● Work instruction: Word for word, copy the records and drop the pictures.

● Data shown:
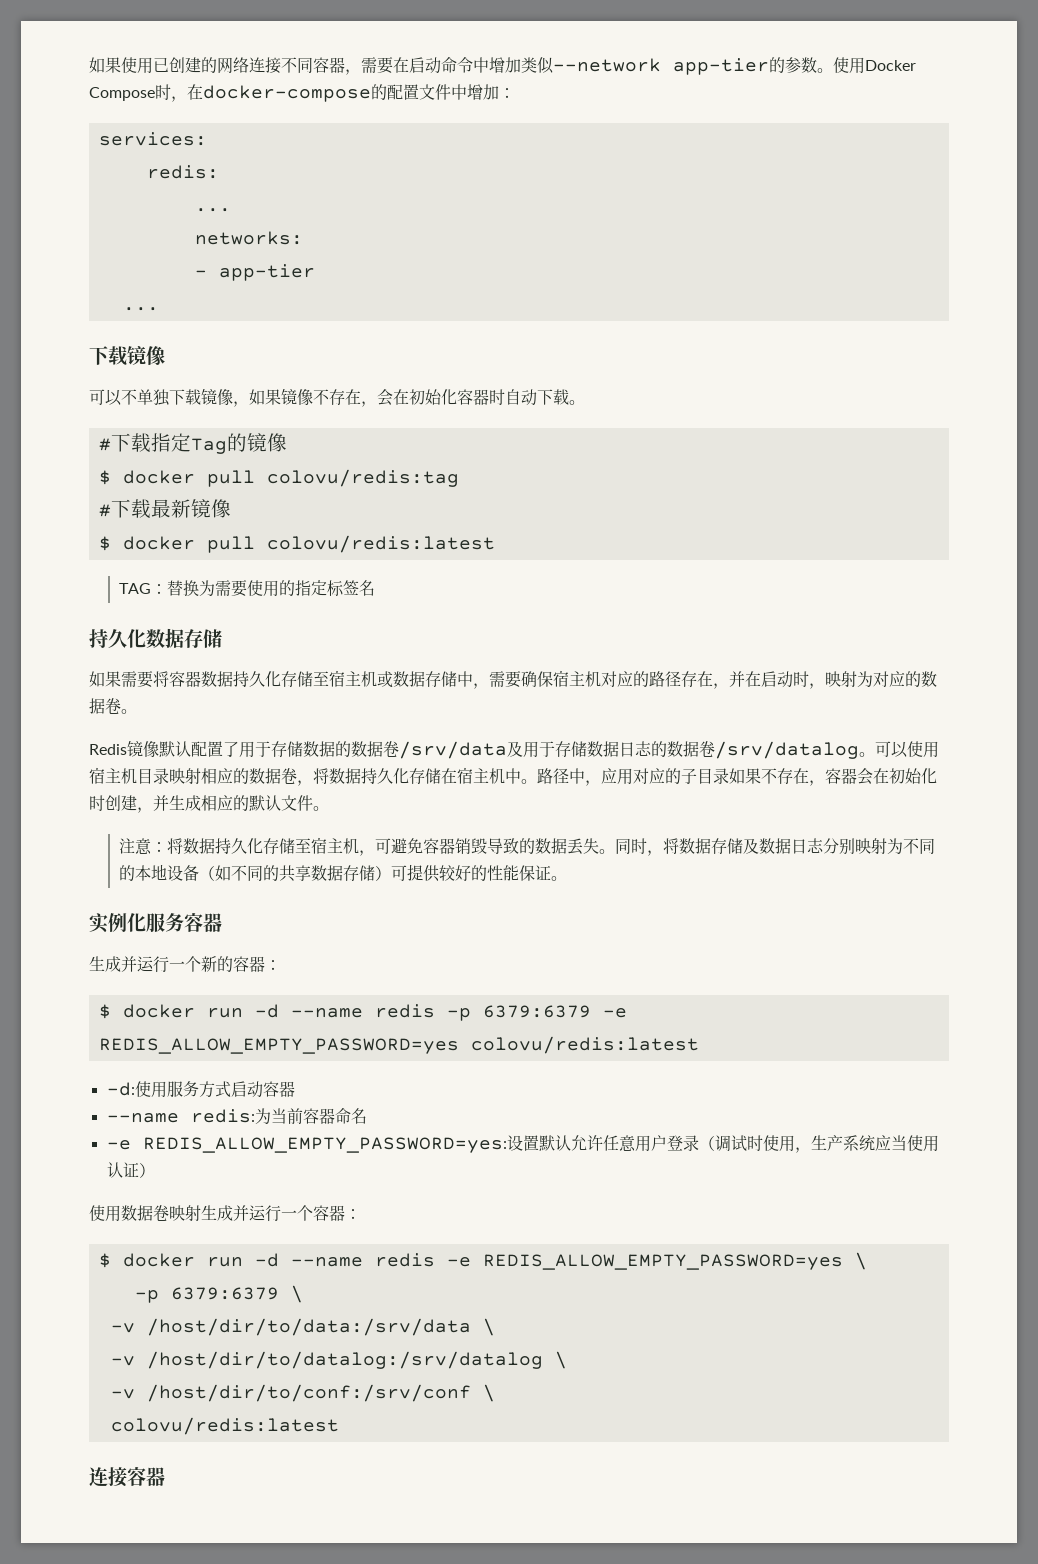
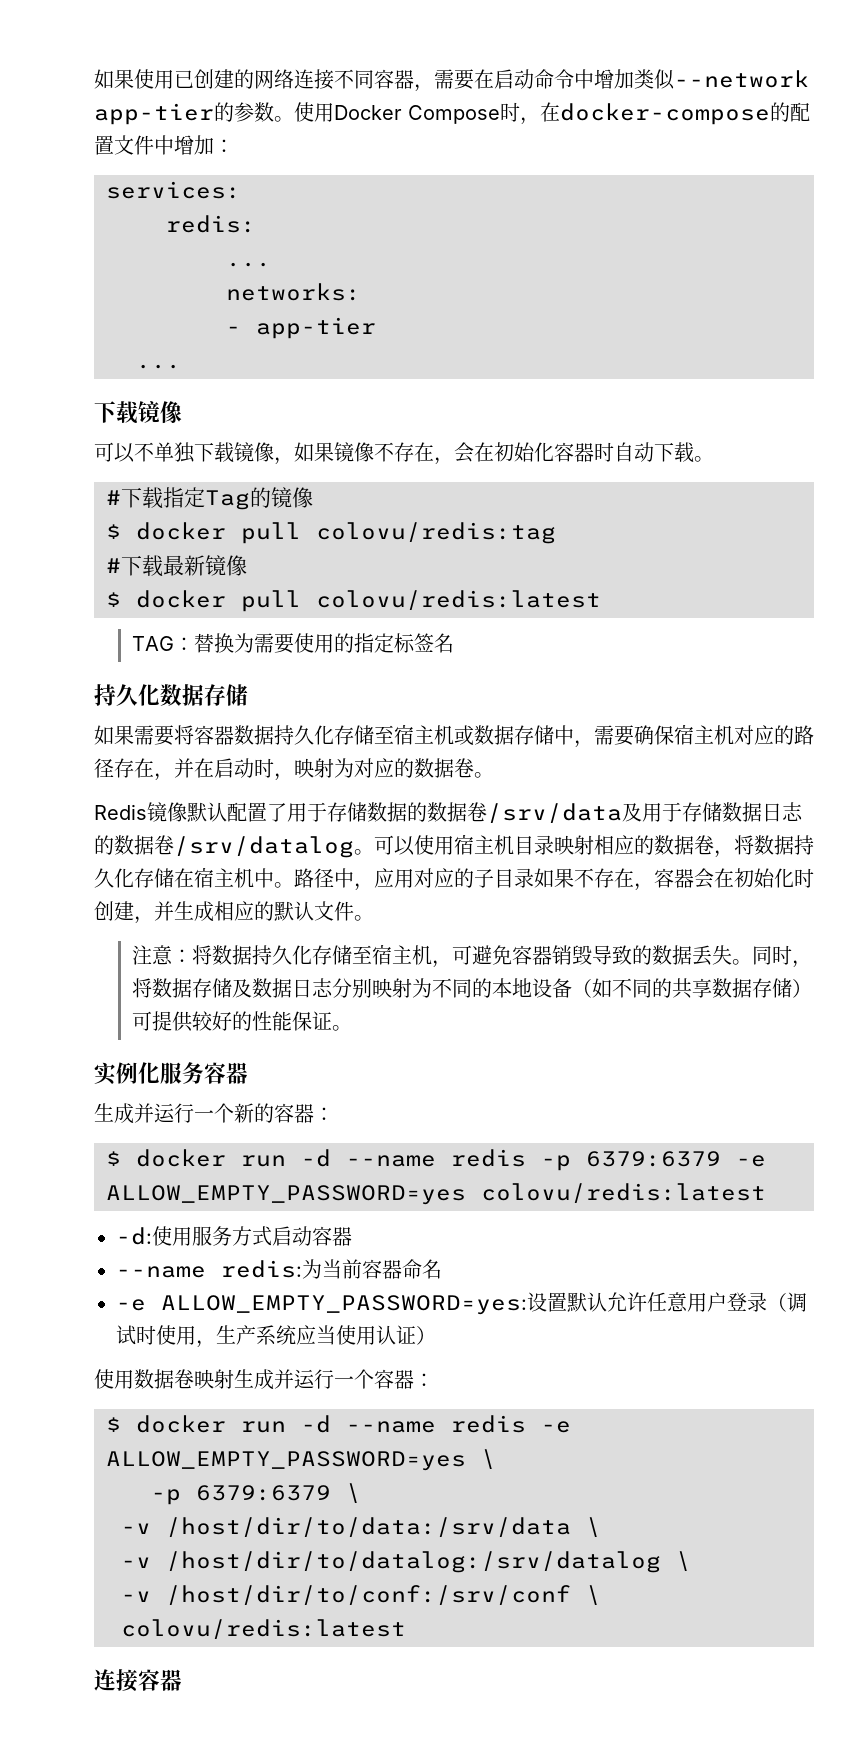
[98,1038,459,1054] REDIS_ALLOW_EMPTY_PASSWORD=yes -> [106,1185,466,1205] ALLOW_EMPTY_PASSWORD=yes
[142,1137,507,1153] REDIS_ALLOW_EMPTY_PASSWORD=yes: -> [161,1295,527,1315] ALLOW_EMPTY_PASSWORD=yes:
[482,1254,843,1270] REDIS_ALLOW_EMPTY_PASSWORD=yes -> [106,1451,466,1471] ALLOW_EMPTY_PASSWORD=yes

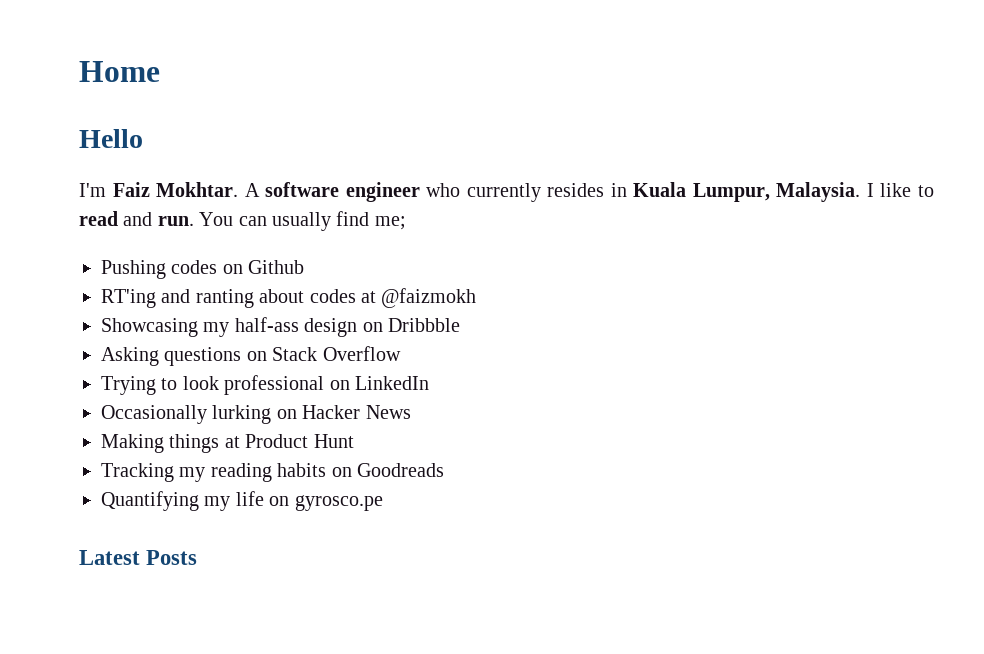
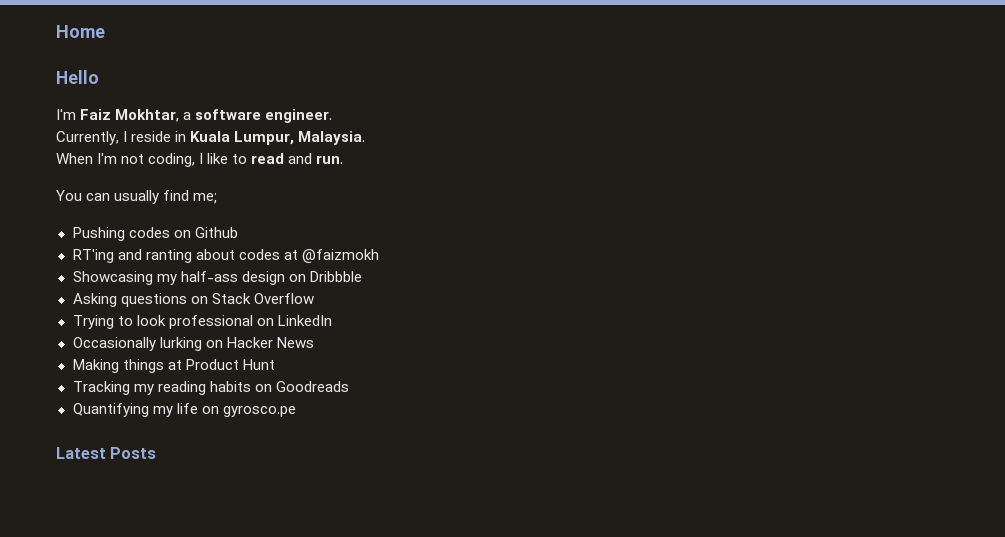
[156,182,605,202] Mokhtar. A software engineer who currently resides -> [115,109,333,123] [56,131,172,145] Mokhtar, a software engineer. // Currently, I reside
(861, 192) none -> [56,153,196,167] // When I'm not coding,
(194, 221) none -> (344, 159) //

● Task solution:
[98,1038,459,1054] REDIS_ALLOW_EMPTY_PASSWORD=yes -> [106,1185,466,1205] ALLOW_EMPTY_PASSWORD=yes
[142,1137,507,1153] REDIS_ALLOW_EMPTY_PASSWORD=yes: -> [161,1295,527,1315] ALLOW_EMPTY_PASSWORD=yes:
[482,1254,843,1270] REDIS_ALLOW_EMPTY_PASSWORD=yes -> [106,1451,466,1471] ALLOW_EMPTY_PASSWORD=yes

[156,182,605,202] Mokhtar. A software engineer who currently resides -> [115,109,333,123] [56,131,172,145] Mokhtar, a software engineer. // Currently, I reside
(861, 192) none -> [56,153,196,167] // When I'm not coding,
(194, 221) none -> (344, 159) //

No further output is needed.